Plaintiff appeals from a judgment for defendant, administratrix of the estate of Roy Campbell, deceased, in an action for attorney’s fees.

Plaintiff’s cause of action was stated in a common count alleging that Roy Campbell became indebted to him in the sum of $10,000, the reasonable value of services rendered as attorney for Campbell; that no part had been paid except $450. Campbell died after the services were rendered by plaintiff. Plaintiff filed a claim against his estate for the fees which defendant rejected. Defendant in her answer denied the allegations made and as a “further” defense alleged that plaintiff and Campbell entered into an “express written contract” employing plaintiff as attorney for a stated fee of $750, and all work alleged to have been performed by plaintiff was performed under that contract.

According to the findings of the trial court the claim against the estate was founded on the alleged reasonable value of legal services rendered by plaintiff for Campbell in an action for separate maintenance by defendant, Campbell’s wife, against Campbell and in which the latter cross-complained for a divorce. Plaintiff was not counsel when the pleadings in that action were filed. He came into the case on December 16, 1949, before trial of the action. He and Campbell entered into a written contract on that date for plaintiff’s representation of Campbell in the action, the contract stating that plaintiff agrees to represent Campbell in the separate maintenance and divorce action which has been set for trial in the superior court for a “total fee” of $750 plus court costs and other incidentals in the sum of $100 making a total of $850. The fees were to be paid after trial. Pláintiff represented Campbell at the trial consuming 29 days and lasting until May, 1950. (Defendant’s complaint for [301]*301separate maintenance was changed to one for divorce.) After the trial ended the court indicated its intention to give Mrs. Campbell a divorce. But while her proposed findings were under consideration by plaintiff and the court, defendant Campbell substituted himself instead of plaintiff and thereby the representation by plaintiff of Campbell was “terminated.” The findings in the divorce action were filed in May, 1951. Plaintiff’s services were furnished pursuant to the contract. The reasonable value of the services was $5,000. Campbell paid $450 to plaintiff and the $100 costs.

The court concluded that plaintiff should take nothing because neither his claim against the estate nor his action was on the contract but were in quantum meruit and no recovery could be had for the reasonable value of the services because the compensation for those services was covered by the express contract.

According to plaintiff’s undisputed testimony Campbell told him after defendant had offered proposed findings in the divorce action that he was dissatisfied with plaintiff as his counsel and would discharge him and asked him if he would sign a substitution of attorneys under which Campbell would represent himself. Plaintiff replied that he recognized Campbell had a right to discharge him but that he was prepared to carry the case to conclusion; that he expected to be paid the reasonable value of his services which would be as much as defendant’s counsel in the divorce action received, $9,000, to which Campbell replied he was not going to pay “a cent more.” (At that time Campbell had paid $450.) Thereupon the substitution (dated January 25, 1951) was signed and Campbell took plaintiff’s file in the divorce case with him.

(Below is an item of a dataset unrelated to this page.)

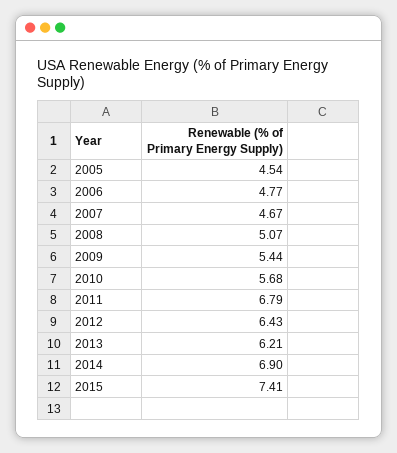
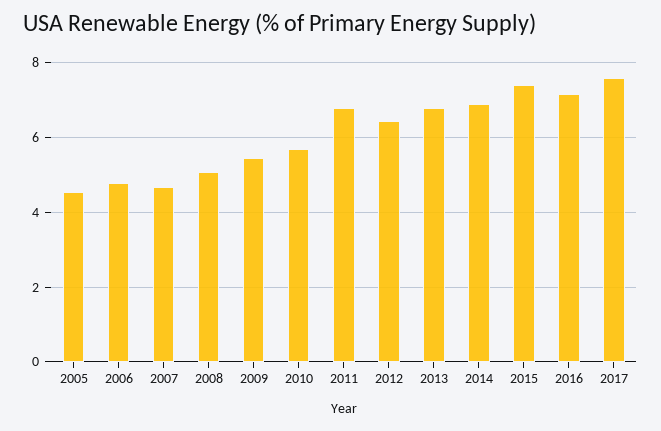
2013: 6.21 -> 6.8
2016: none -> 7.2
2017: none -> 7.6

It seems that the contract of employment contemplated that plaintiff was to continue his services and representation at least until and including final judgment in the divorce action. (See Neblett v. Getty, 20 Cal.App.2d 65 [66 P.2d 473].) It might thus appear that plaintiff was discharged before he had fully completed his services under the contract and the discharge prevented him from completing his performance. (That question is later discussed.)

One alleged rule of law applied by the trial court and that urged by defendant is that where there is a contract of employment for a definite term which fixes the compensation, there cannot be any recovery for the reasonable value of the services even though the employer discharges the em[302]*302ployee—repudiates the contract before the end of the term; that the only remedy of the employee is an action on the contract for the fixed compensation or damages for the breach of the contract. The trial court accepted that theory and rendered judgment for defendant because plaintiff did not state a cause of action on the contract nor for damages for its breach; it was for the reasonable value of the services performed before plaintiff's discharge. Accordingly there is no express finding on whether the discharge was wrongful or whether there was a rescission of the contract by plaintiff because of Campbell’s breach of it, or whether plaintiff had substantially performed at the time of this discharge.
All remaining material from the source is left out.